Tuttavia, questo modo di vedere le cose ha delle conseguenze drammatiche. La prima è l’esplosione delle disuguaglianze economiche, un problema che hanno sperimentato tutte le democrazie liberali negli ultimi 30-40 anni. La distanza in termini di retribuzione tra chi sta al vertice e chi invece risiede nei gradini più bassi è (quasi) la stessa che c’era durante la Gilded Age (negli Stati Uniti è il periodo che va dal 1870 al 1900 circa, partendo dalla presidenza di Ulysses S. Grant per terminare con la presidenza di William McKinley, ndr) nei ruggenti anni Venti, ed è rimasta la stessa fino alla Grande depressione del ‘29. Diversamente da allora, però, l’aumento della sperequazione economica non è causato dai profitti sul patrimonio. Oggi, ciò che davvero fa aumentare questa distanza tra le persone sono gli stipendi – vergognosamente alti – dei grandi manager d’azienda. Nel 2017, per esempio, i 200 CEO più pagati degli Stati Uniti hanno ricevuto tra i 13,8 e i 103,2 milioni di dollari ciascuno; cifre molto lontane anche dalla soglia di guadagno dello 0,01% della popolazione con gli stipendi più alti (che oggi è di 8,2 milioni di dollari). Ancora più preoccupante poi, è il fatto che mentre il compenso dei top manager è aumentato costantemente negli ultimi decenni, i salari di tutti gli altri, al netto dell’inflazione, sono rimasti praticamente gli stessi.

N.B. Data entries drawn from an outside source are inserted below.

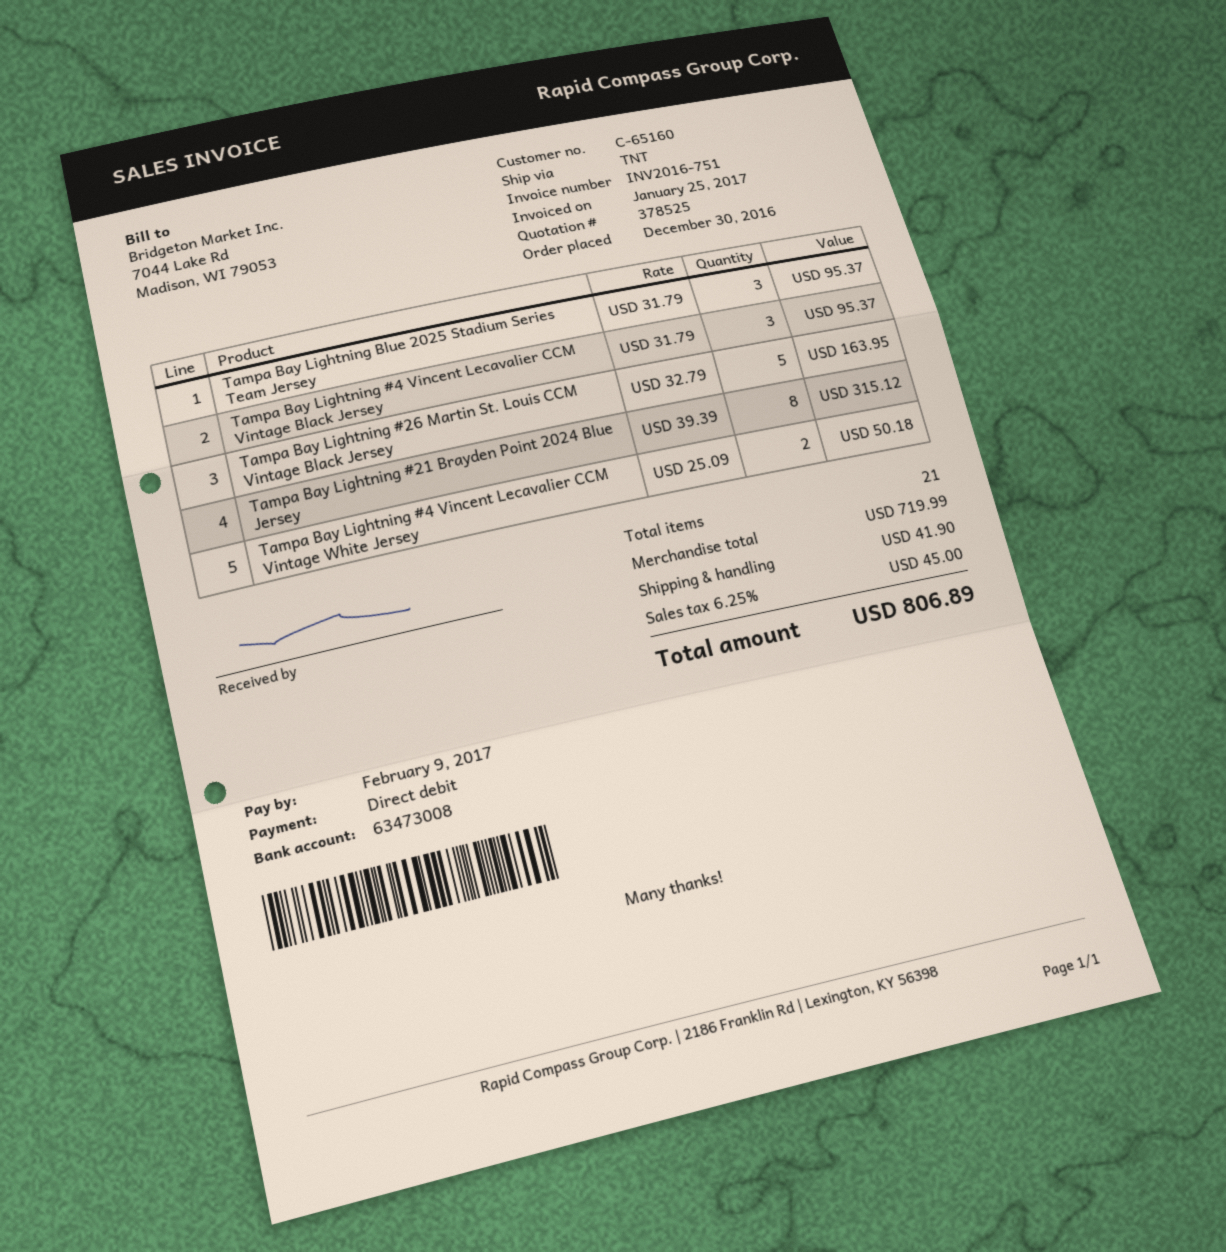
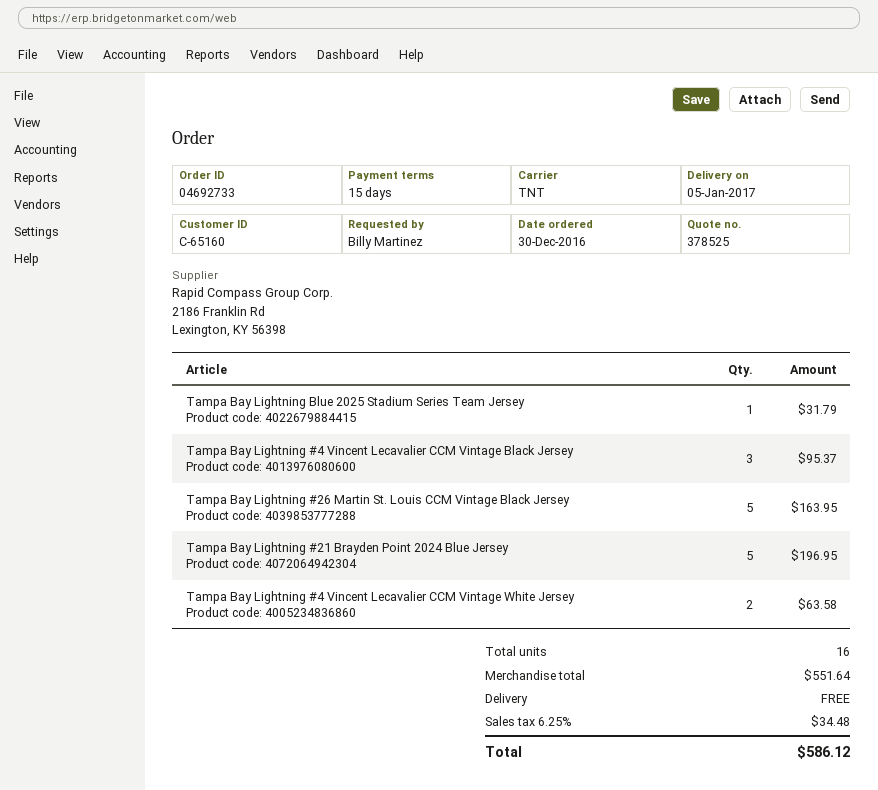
Tampa Bay Lightning Blue 2025 Stadium Series Team Jersey: 3 for 95.37 -> 1 for 31.79
Tampa Bay Lightning #21 Brayden Point 2024 Blue Jersey: 8 for 315.12 -> 5 for 196.95
Tampa Bay Lightning #4 Vincent Lecavalier CCM Vintage White Jersey: 2 for 50.18 -> 2 for 63.58
total quantity: 21 -> 16
subtotal: 719.99 -> 551.64
shipping: 41.90 -> 0.00
tax: 6.25% = 45.00 -> 6.25% = 34.48
total: 806.89 -> 586.12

Sono in molti a trovarlo sbagliato, ma nonostante questo tendono comunque a pensare che il capitalismo ci richieda di accettare questa condizione. Per altri, addirittura, sarebbe anche qualcosa di cui essere contenti. In realtà, nulla nella teoria capitalista stabilisce la tollerabilità di simili livelli di compenso. L’unica cosa che afferma è che sia necessario dare alle persone degli incentivi affinché siano più produttive. Ma siamo davvero così sicuri che qualcuno che guadagna 100 milioni di dollari l’anno lavori di più e meglio di chi ne prende “solo” 10? Il compenso infatti – così come ogni altra cosa – è affetto da ciò che gli economisti chiamano “utilità marginale decrescente”: più è alto e meno funge da incentivo. Può arrivare persino a perdere del tutto questa sua caratteristica – anche perché c’è un limite a quanto strenuamente può lavorare una persona. A questo punto, se dovessimo seguire i precetti del capitalismo, dovremmo concludere che non ha senso aumentare continuamente lo stipendio di qualcuno, perché a un certo punto non c’è più nulla che possiamo ottenere in cambio.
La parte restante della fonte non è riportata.